**GOAL OF THE EXERCISE**. Which lines belong in your copy? Those from the start of the data through the line with "font-size: 9px; line-height: 1.3;", exactly as written, without any pictures.

**INFORMATION**.
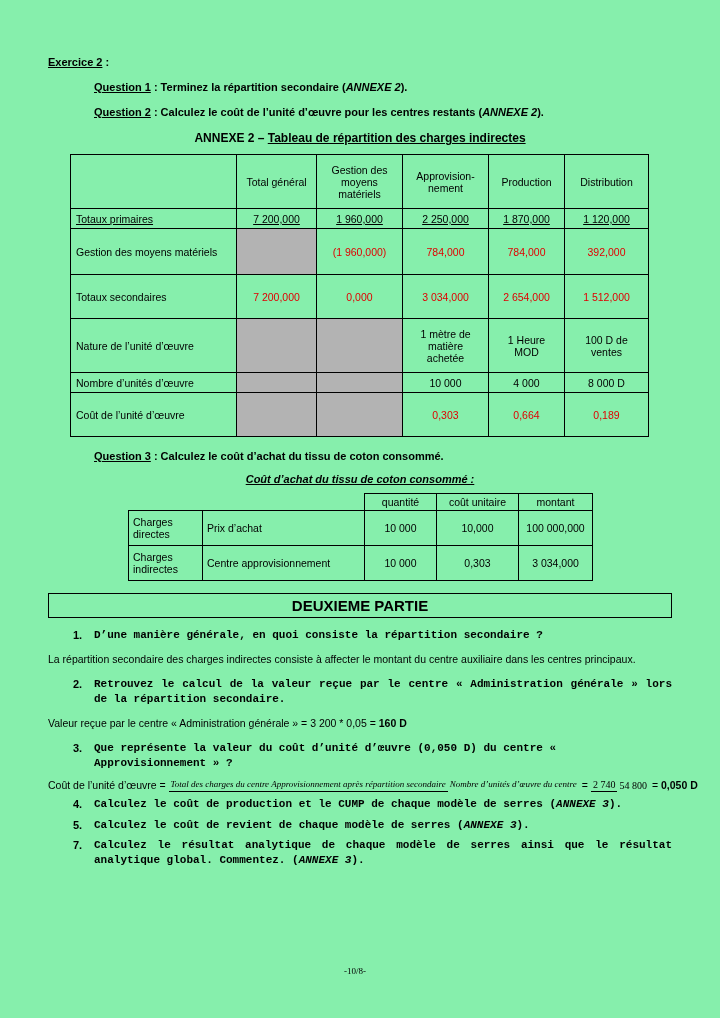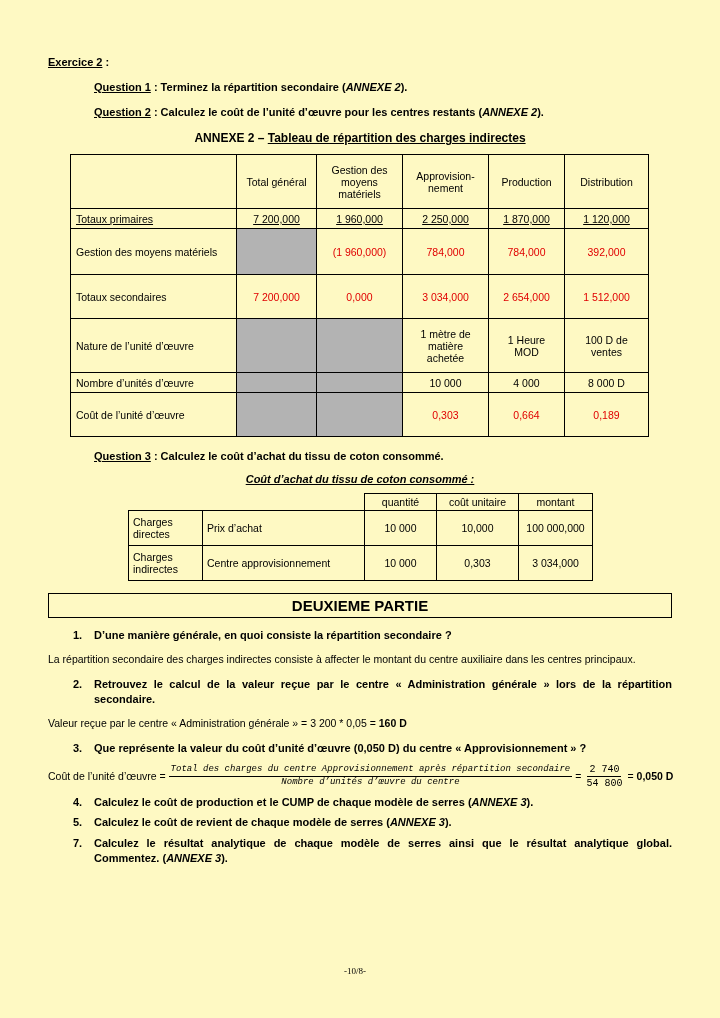--- a/index.html
+++ b/index.html
@@ -7,7 +7,7 @@
   .page {
     position: relative;
     width: 720px; height: 1018px;
-    background: #fef9c3; color: #000;
+    background: #86efac; color: #000;
     font-family: "Liberation Sans", "DejaVu Sans", sans-serif;
     padding: 56px 48px 0 48px;
     overflow: hidden;

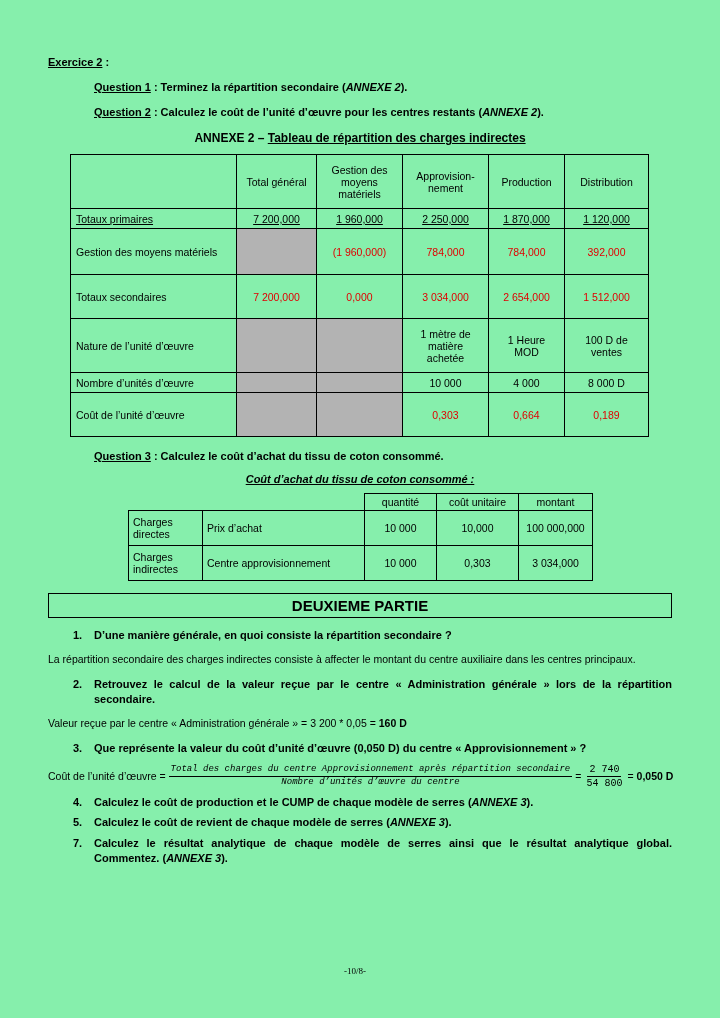--- a/index.html
+++ b/index.html
@@ -54,7 +54,7 @@
   .item { display: flex; margin: 10px 0 0 25px; font-weight: bold; font-size: 11px; line-height: 1.4; }
   .item.tight { margin-top: 5px; }
   .item .num { flex: 0 0 21px; width: 21px; }
-  .item .txt { flex: 1; }
+  .item .txt { flex: 1; font-family: Liberation Mono, monospace; }
   .item .txt.just { text-align: justify; }
 
   .para { margin-top: 9px; font-size: 10.5px; font-weight: normal; line-height: 1.35; }

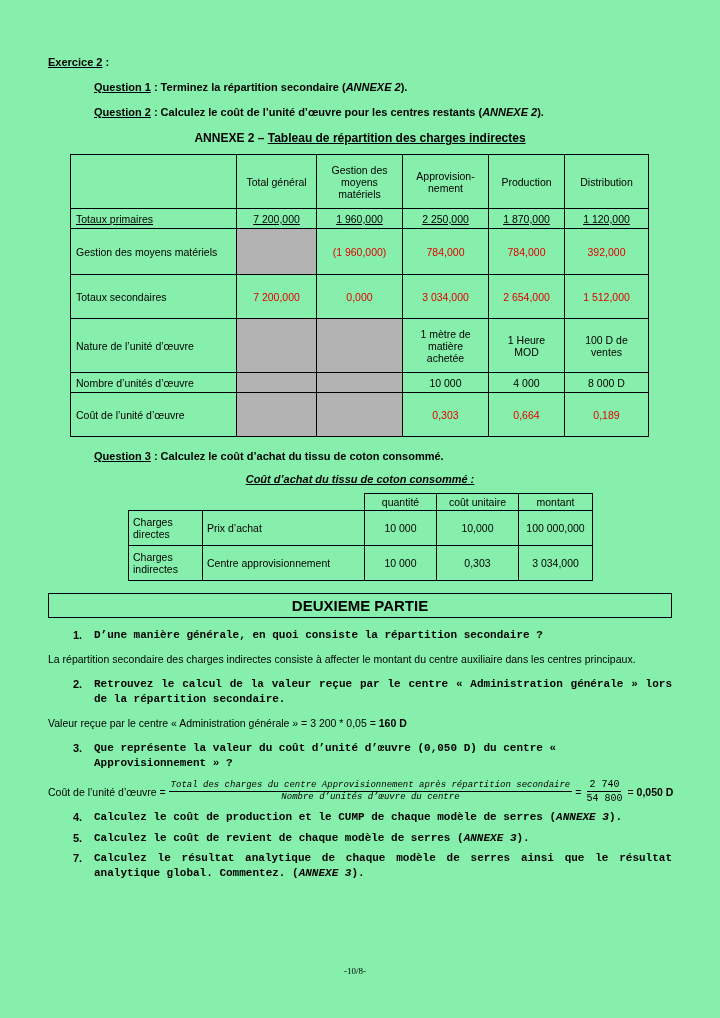--- a/index.html
+++ b/index.html
@@ -61,8 +61,8 @@
   .bold { font-weight: bold; }
 
   .formula { margin-top: 7px; display: flex; align-items: center; font-size: 10.5px; gap: 3px; white-space: nowrap; }
-  .frac { display: inline-flex; flex-direction: column; align-items: center;
-          font-family: Liberation Mono, monospace; font-style: italic;
+  .frac { display: inline-flex; flex-direction: row; align-items: center;
+          font-family: Liberation Serif, serif; font-style: italic;
           font-size: 9px; line-height: 1.3; text-align: center; }
   .frac .fnum { border-bottom: 1px solid #000; padding: 0 2px; }
   .frac .fden { padding: 0 2px; }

**TASK SOLUTION**.
--- a/index.html
+++ b/index.html
@@ -7,7 +7,7 @@
   .page {
     position: relative;
     width: 720px; height: 1018px;
-    background: #fef9c3; color: #000;
+    background: #86efac; color: #000;
     font-family: "Liberation Sans", "DejaVu Sans", sans-serif;
     padding: 56px 48px 0 48px;
     overflow: hidden;

--- a/index.html
+++ b/index.html
@@ -54,7 +54,7 @@
   .item { display: flex; margin: 10px 0 0 25px; font-weight: bold; font-size: 11px; line-height: 1.4; }
   .item.tight { margin-top: 5px; }
   .item .num { flex: 0 0 21px; width: 21px; }
-  .item .txt { flex: 1; }
+  .item .txt { flex: 1; font-family: Liberation Mono, monospace; }
   .item .txt.just { text-align: justify; }
 
   .para { margin-top: 9px; font-size: 10.5px; font-weight: normal; line-height: 1.35; }

--- a/index.html
+++ b/index.html
@@ -61,8 +61,8 @@
   .bold { font-weight: bold; }
 
   .formula { margin-top: 7px; display: flex; align-items: center; font-size: 10.5px; gap: 3px; white-space: nowrap; }
-  .frac { display: inline-flex; flex-direction: column; align-items: center;
-          font-family: Liberation Mono, monospace; font-style: italic;
+  .frac { display: inline-flex; flex-direction: row; align-items: center;
+          font-family: Liberation Serif, serif; font-style: italic;
           font-size: 9px; line-height: 1.3; text-align: center; }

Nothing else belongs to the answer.